- [SOURCE MATERIAL]:
------

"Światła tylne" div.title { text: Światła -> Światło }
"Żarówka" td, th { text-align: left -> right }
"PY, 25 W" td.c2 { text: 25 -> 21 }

------

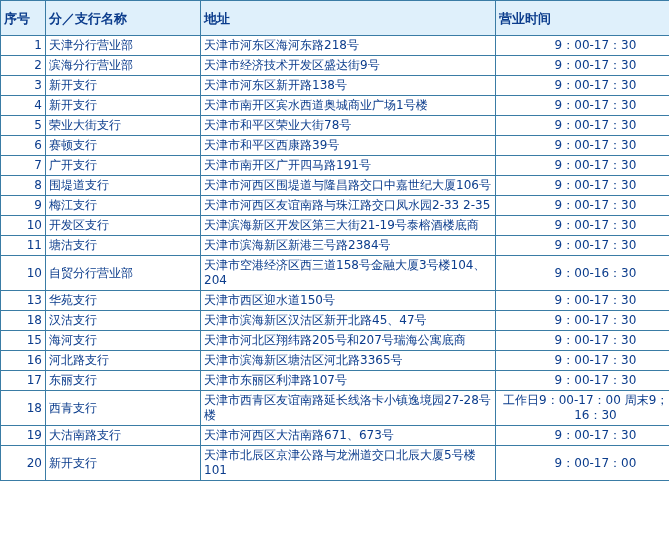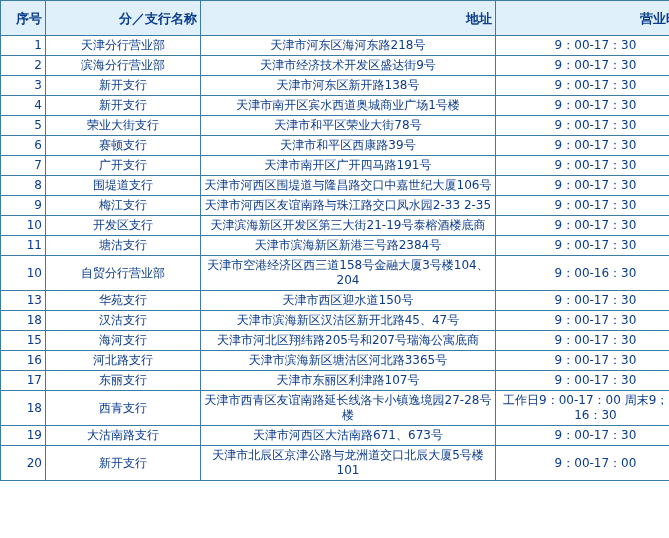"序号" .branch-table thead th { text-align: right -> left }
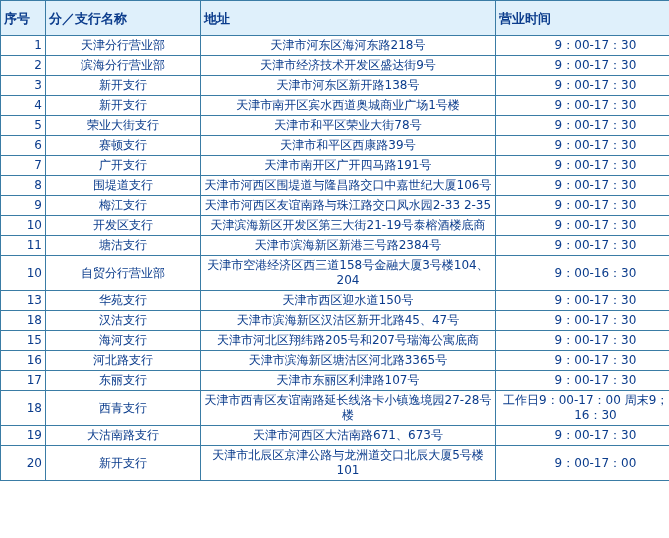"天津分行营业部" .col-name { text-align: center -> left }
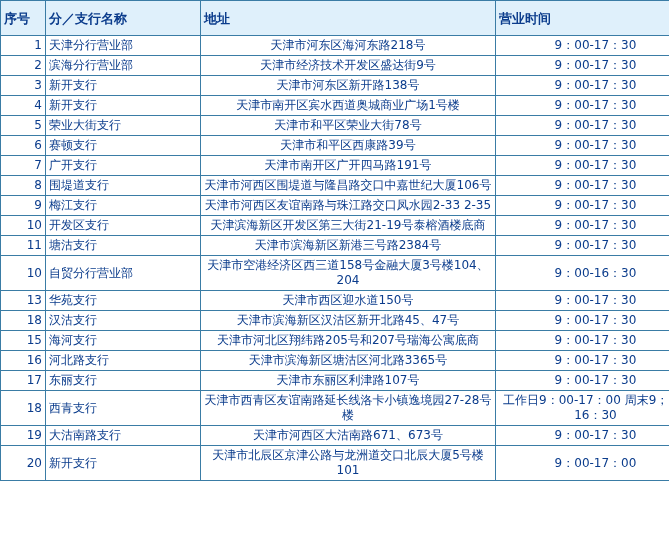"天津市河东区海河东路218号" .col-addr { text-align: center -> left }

------

- [EXERCISE OBJECTIVE]: Of the entries above, repeat exactly the lines from the line with "text-align: left ->" through the line with "text: 25 ->", both of them included.

- [RESPONSE TO THIS TASK]:
"Żarówka" td, th { text-align: left -> right }
"PY, 25 W" td.c2 { text: 25 -> 21 }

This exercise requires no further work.